(Extracted records)
::::::::
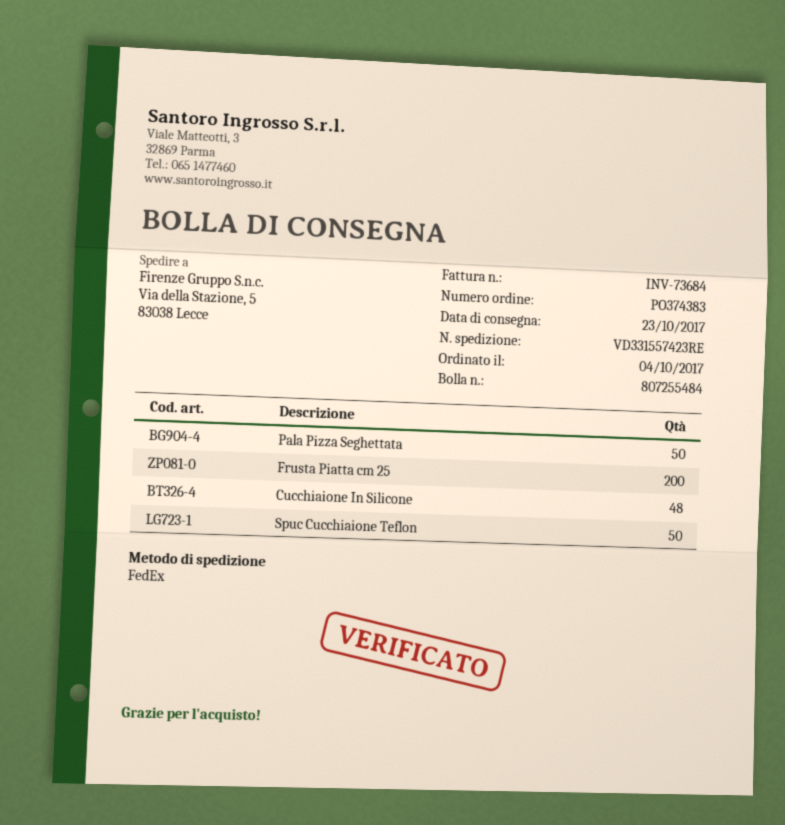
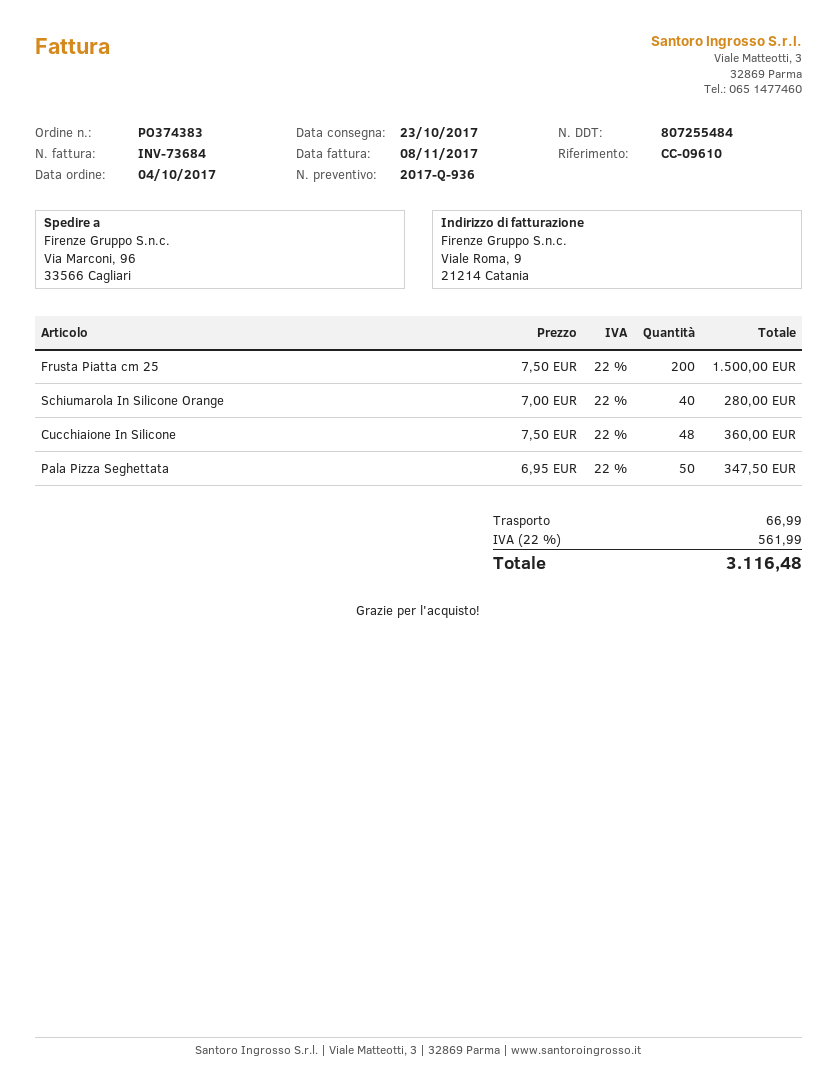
ship to: Via della Stazione, 5, 83038 Lecce -> Via Marconi, 96, 33566 Cagliari
Spuc Cucchiaione Teflon: 50 -> none
Schiumarola In Silicone Orange: none -> 40

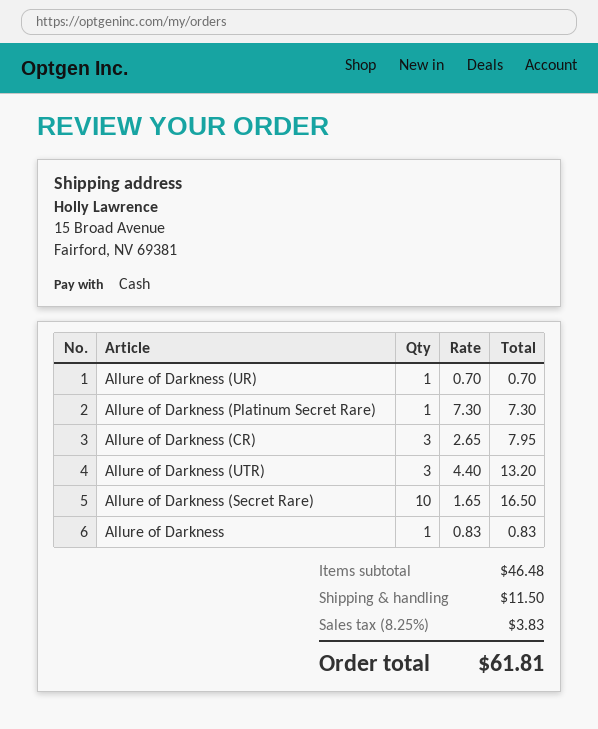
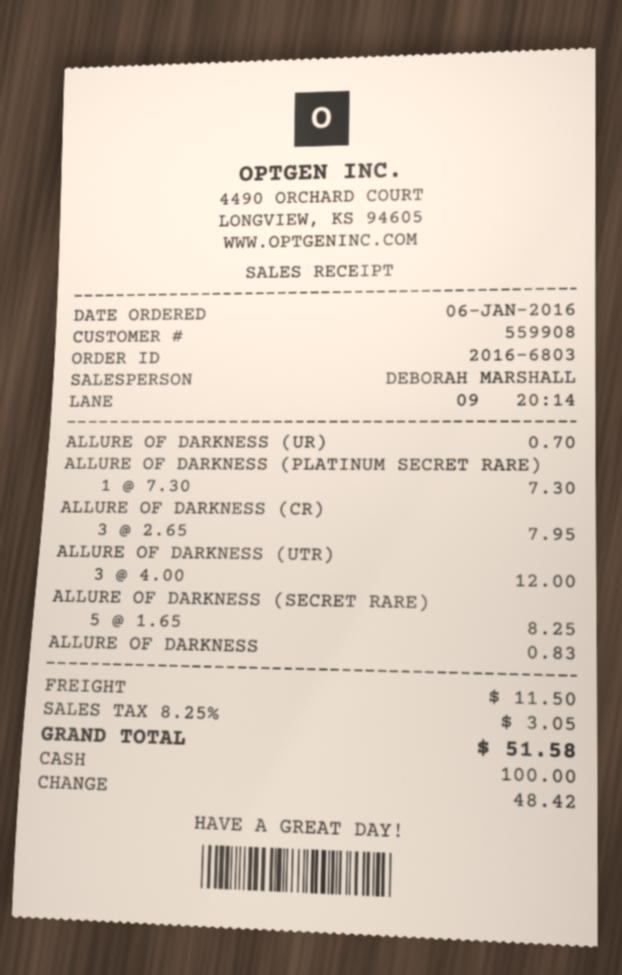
Allure of Darkness (UTR): 3 x 4.40 = 13.20 -> 3 x 4.00 = 12.00
Allure of Darkness (Secret Rare): 10 x 1.65 = 16.50 -> 5 x 1.65 = 8.25
tax: 8.25% = 3.83 -> 8.25% = 3.05
total: 61.81 -> 51.58

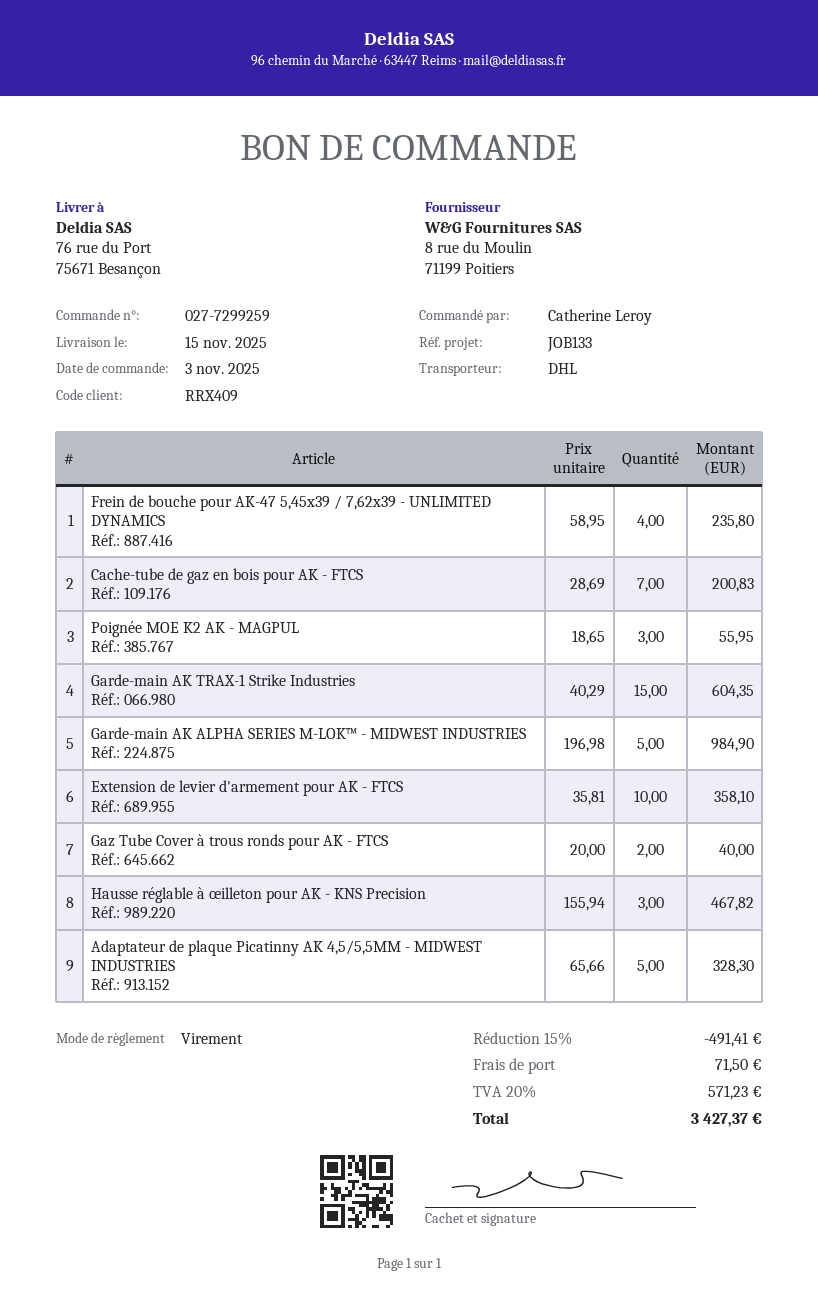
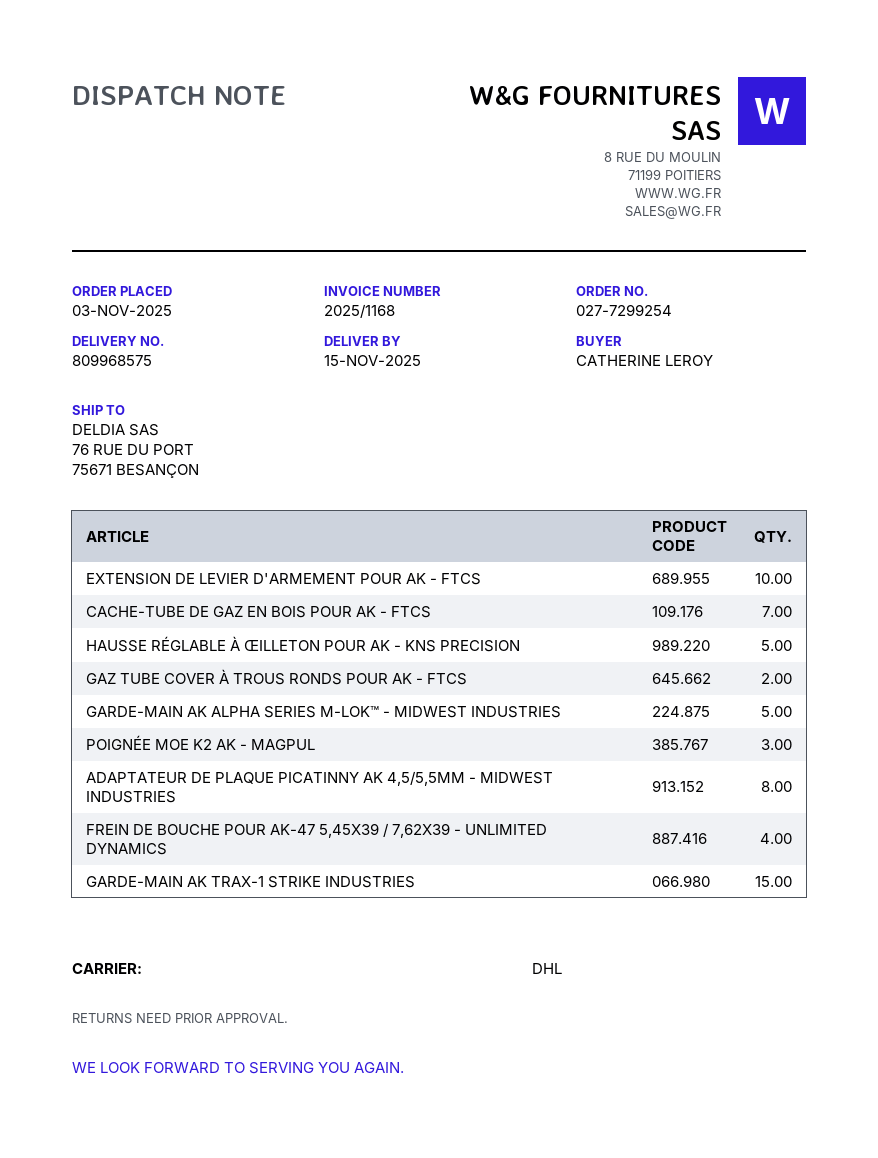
order number: 027-7299259 -> 027-7299254
Hausse réglable à œilleton pour AK - KNS Precision: 3 -> 5
Adaptateur de plaque Picatinny AK 4,5/5,5MM - MIDWEST INDUSTRIES: 5 -> 8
::::::::
- [Task description]:
Take every line from the data that contains the word "Allure".

- [Written response]:
Allure of Darkness (UTR): 3 x 4.40 = 13.20 -> 3 x 4.00 = 12.00
Allure of Darkness (Secret Rare): 10 x 1.65 = 16.50 -> 5 x 1.65 = 8.25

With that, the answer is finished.